Charles McDermott, Vice President of the American Chamber of Commerce, along with many other businessmen on the island, believes that the real obstacle to proper economic development on the island is with the cost of outbound freight. "The cost of shipping a container from Okinawa to Tokyo is more than shipping it all the way to L.A.," explained McDermott. This high cost would further impede the potential of a Free Trade Zone by limiting the market for manufactured goods to only Okinawa. McDermott and the growing number of people that are questioning the Prefecture's plan for a Free Trade Zone believe that the high cost of shipping freight from Okinawa to other destinations would stagnate any chance of making manufacturing and assembly plants here profitable.

What McDermott and others are calling for is not a Free Trade Zone, but a "Free Port". A Free Port would allow other shipping companies outside of Japan to carry freight from Okinawa to other destinations. "Right now only Japanese Shipping Companies are allowed to carry goods from Okinawa to mainland Japan, making it extremely expensive to ship anything to other markets. A Free Trade Zone is geared only to the 1.3 million people on Okinawa, but a Free Port would be geared to about 250 million people," explained McDermott. The 250 million consumers McDermott referred to are the markets in mainland Japan, nearby Asian countries, and Okinawa. "No matter how streamlined the manufacturing process on Okinawa becomes, if the cost of outbound freight is not lowered, Okinawa will not be able to ship anything made within the Free Trade Zone off the island and still be cost effective," McDermott stated. He also emphasized that the American Chamber of Commerce is not against a Free Trade Zone completely, but that the current plans make no mention of the "Free Port" issue, making it difficult to support the Free Trade Zone. "The only issue is that outbound freight from Okinawa must be made cheaper. The Free Trade Zone is clouding the real problem," said McDermott.

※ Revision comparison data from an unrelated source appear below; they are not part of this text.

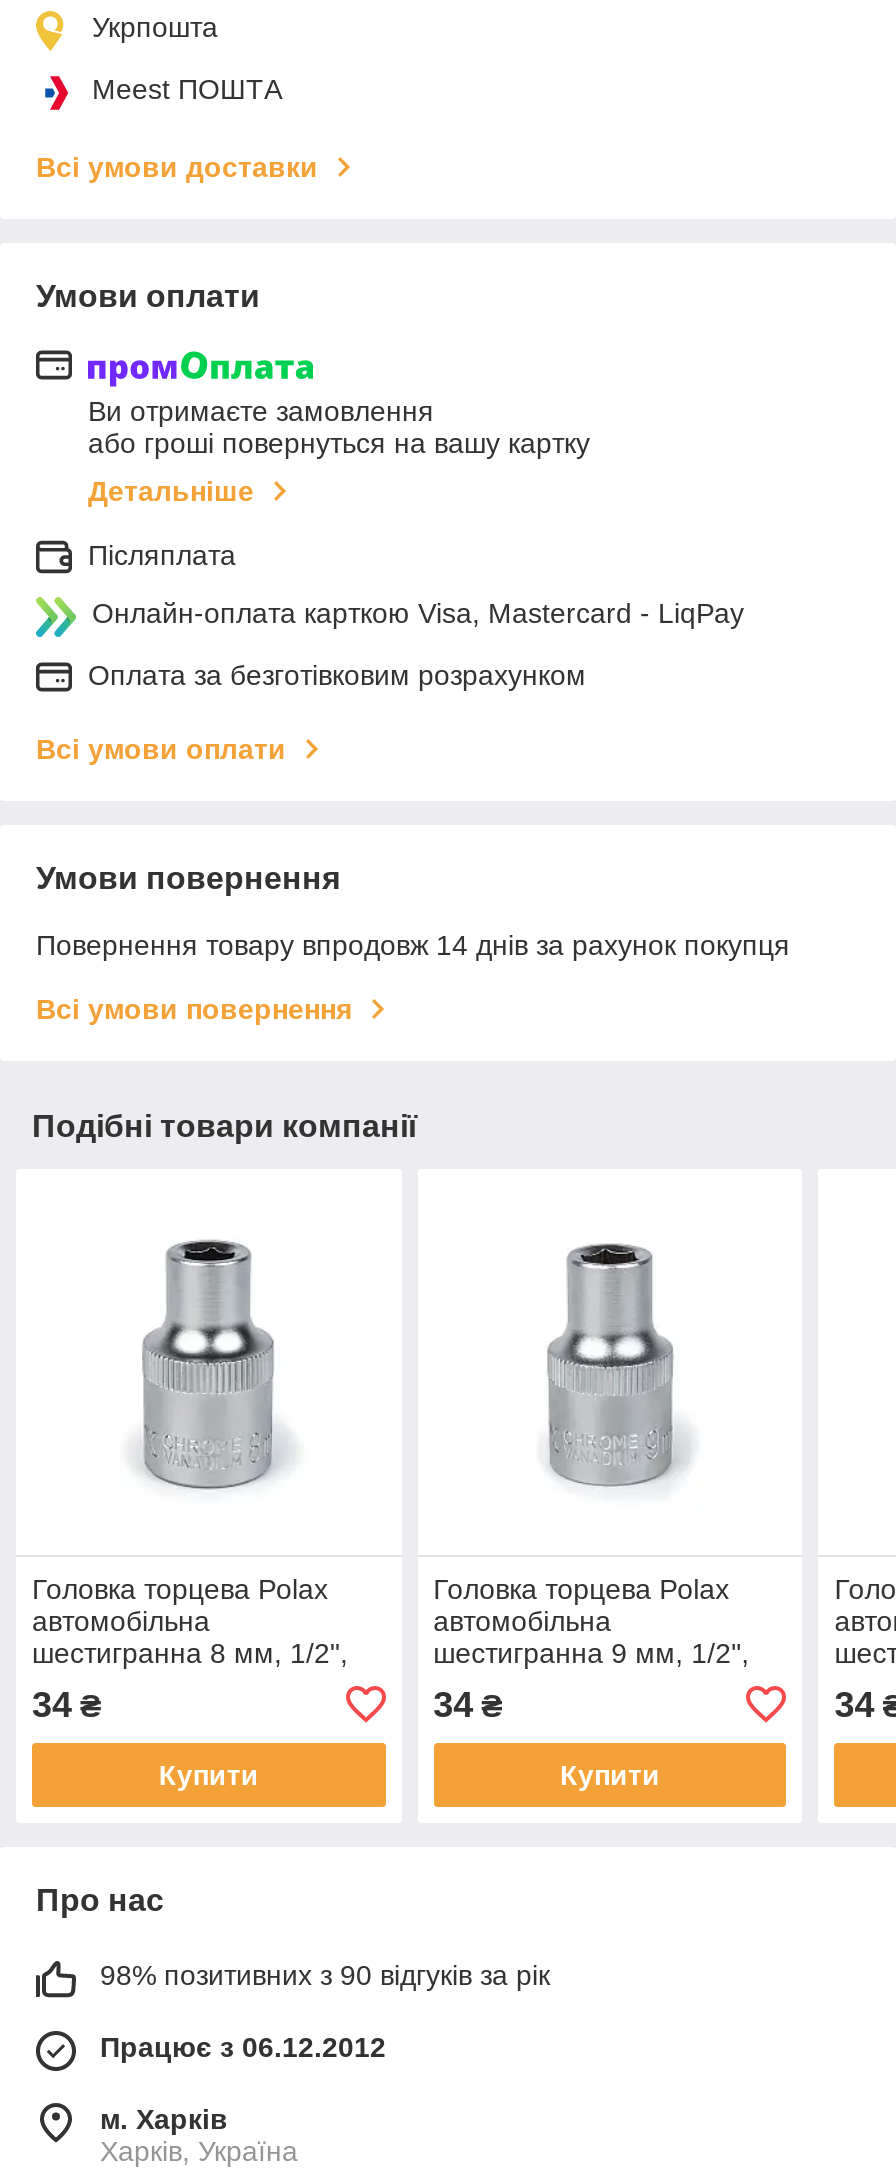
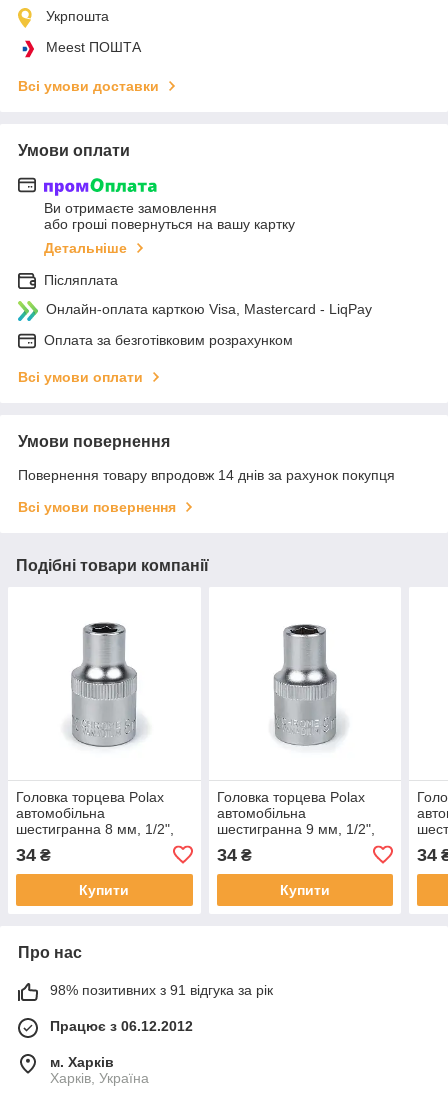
- 98% позитивних з 90 відгуків за рік
+ 98% позитивних з 91 відгука за рік
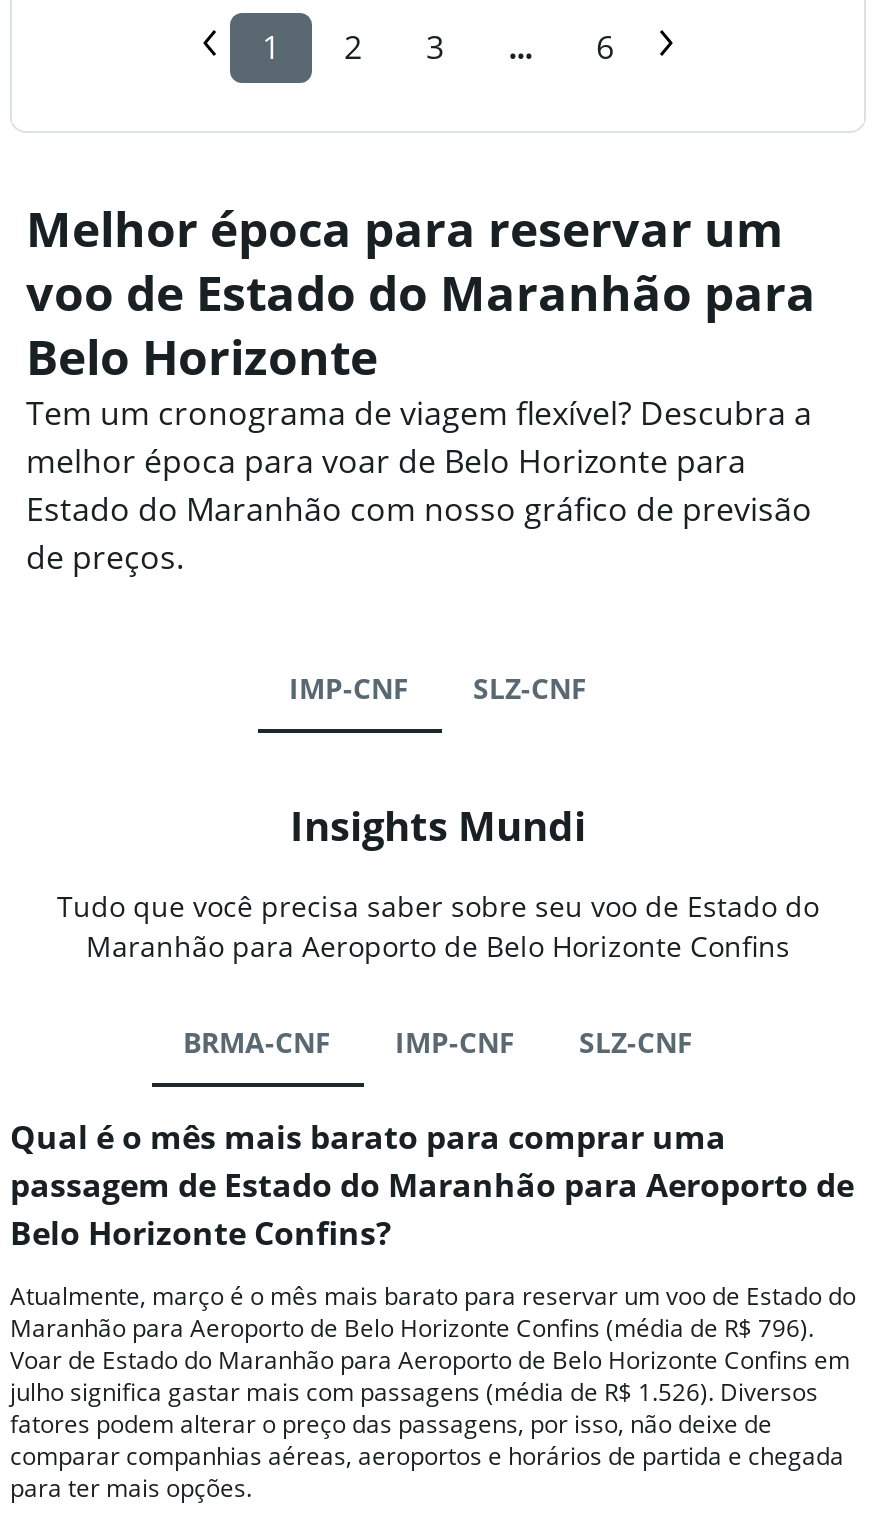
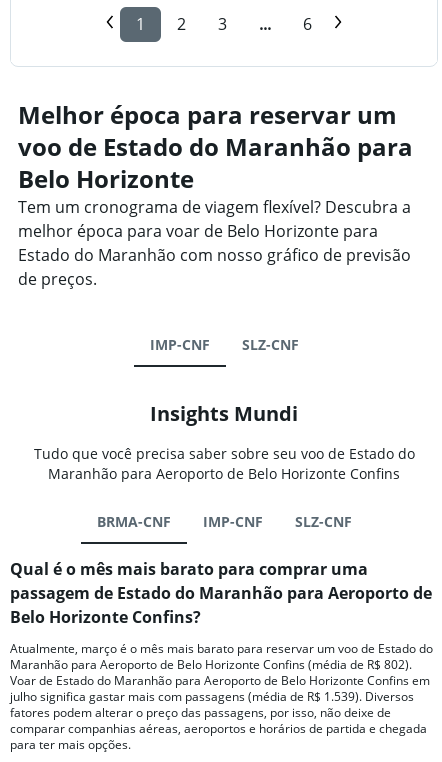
- Maranhão para Aeroporto de Belo Horizonte Confins (média de R$ 796).
+ Maranhão para Aeroporto de Belo Horizonte Confins (média de R$ 802).

- julho significa gastar mais com passagens (média de R$ 1.526). Diversos
+ julho significa gastar mais com passagens (média de R$ 1.539). Diversos
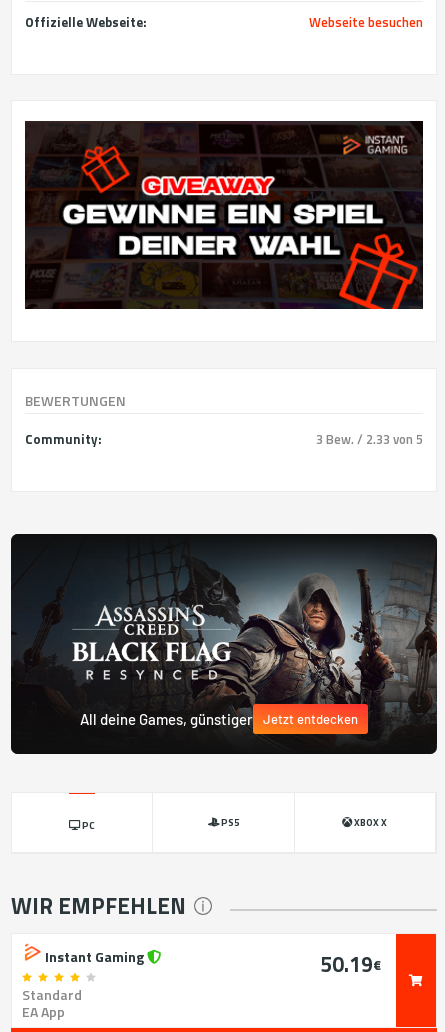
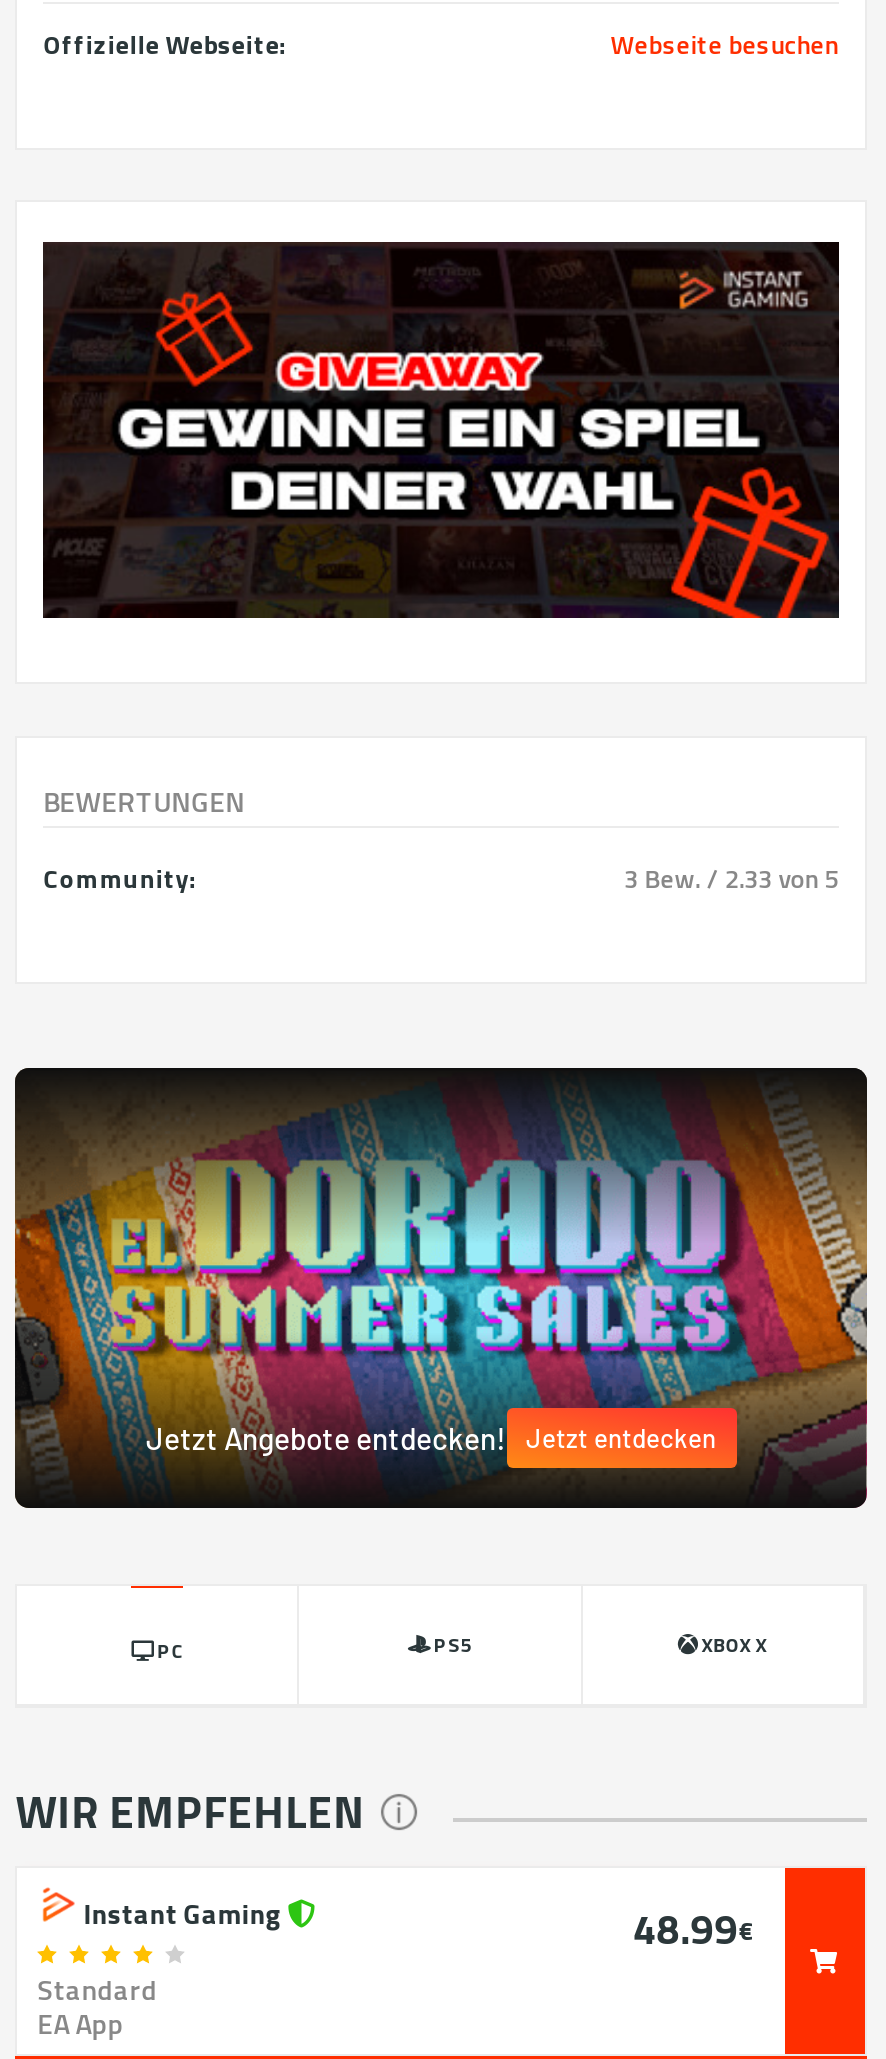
- [image]
- All deine Games, günstiger
+ [image]
+ Jetzt Angebote entdecken!

- 50.19€
+ 48.99€
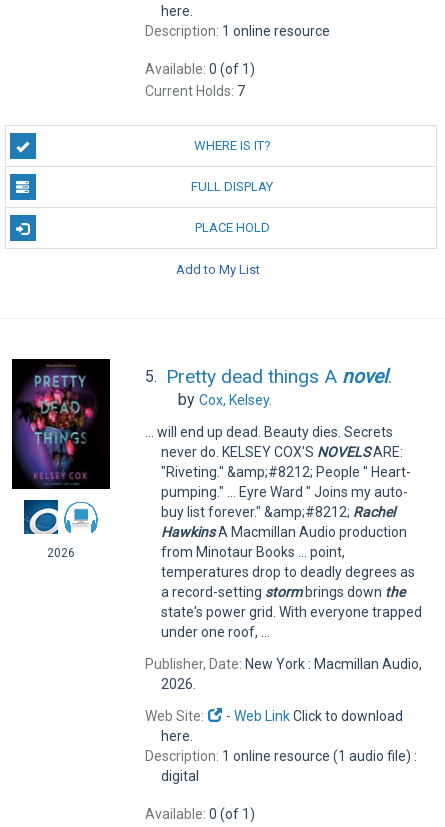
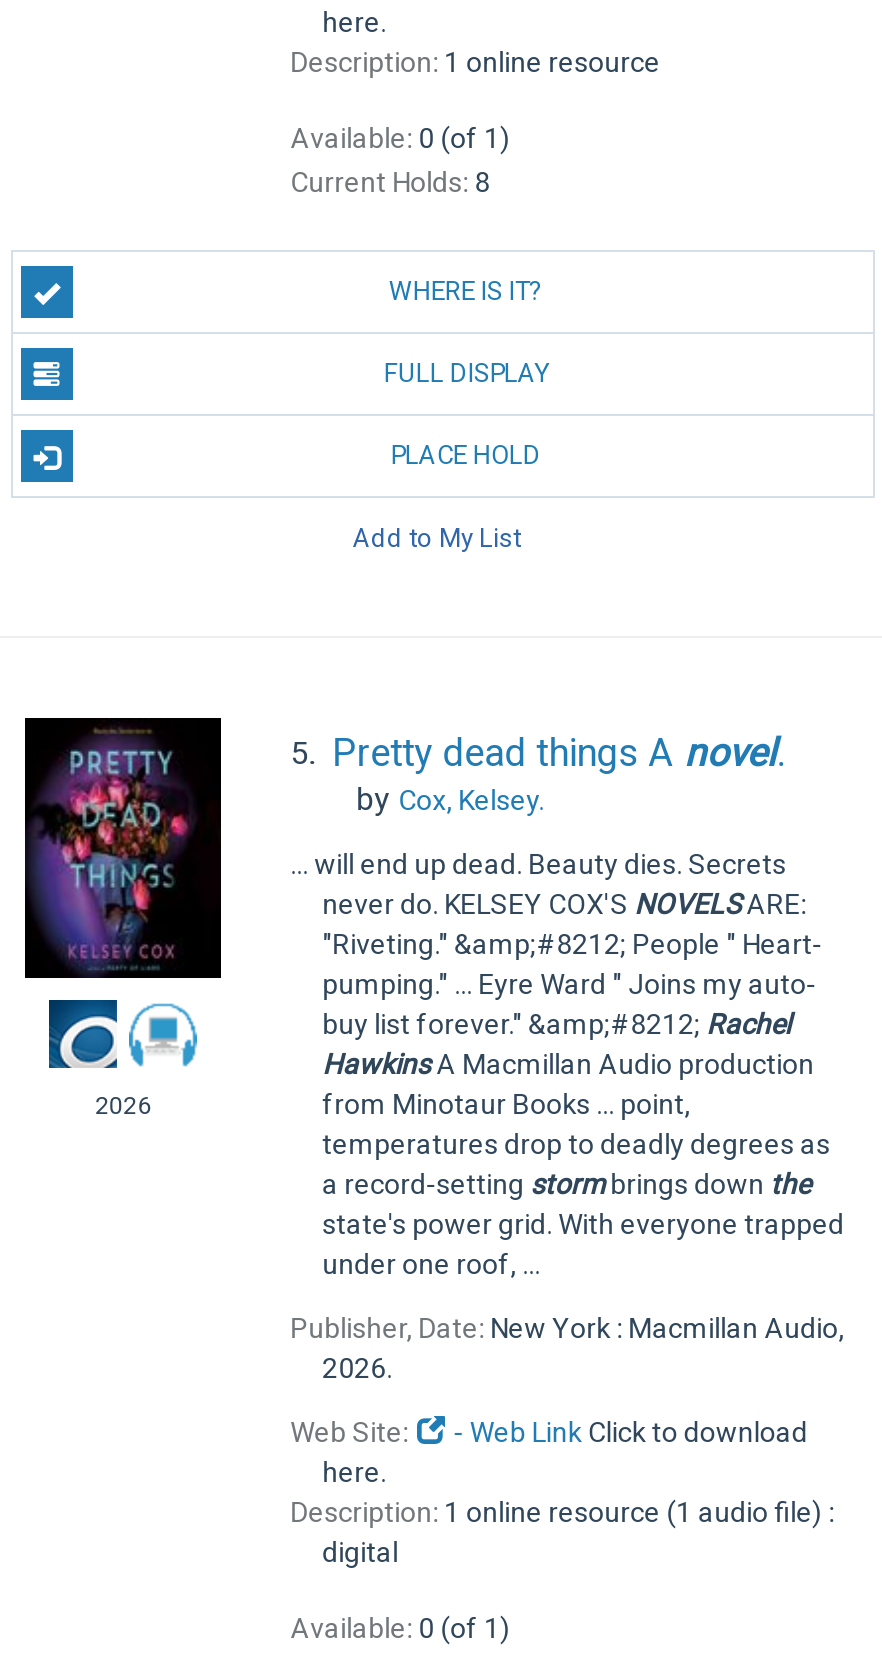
- Current Holds: 7
+ Current Holds: 8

A Free Port would also enable Okinawa to take full advantage of its location within Asia. "Okinawa is located right on the edge of the continental shelf, making it an excellent place for a deep water port. 60,000 ton freighters could come into Okinawa via the east coast, and products could be shipped out regionally from the west coast. Okinawa could become a depot station, and its cheap cost for storage would enable it to become a regional ware house," said McDermott. The deep water port would give Okinawa a strategic advantage over other countries lacking one. Storing and moving products to and from Okinawa would also create jobs and facilitate trade and investment.

This idea seems much more economically sound and viable for Okinawa. The growing population will only continue to make the problem of unemployment worse, and without any natural resources or major manufacturing on the island the Prefecture will find it harder to stimulate the economy outside of tourism. It is time the Prefecture begin to put realistic proposals forward and bring in more outside experts in the field of international trade.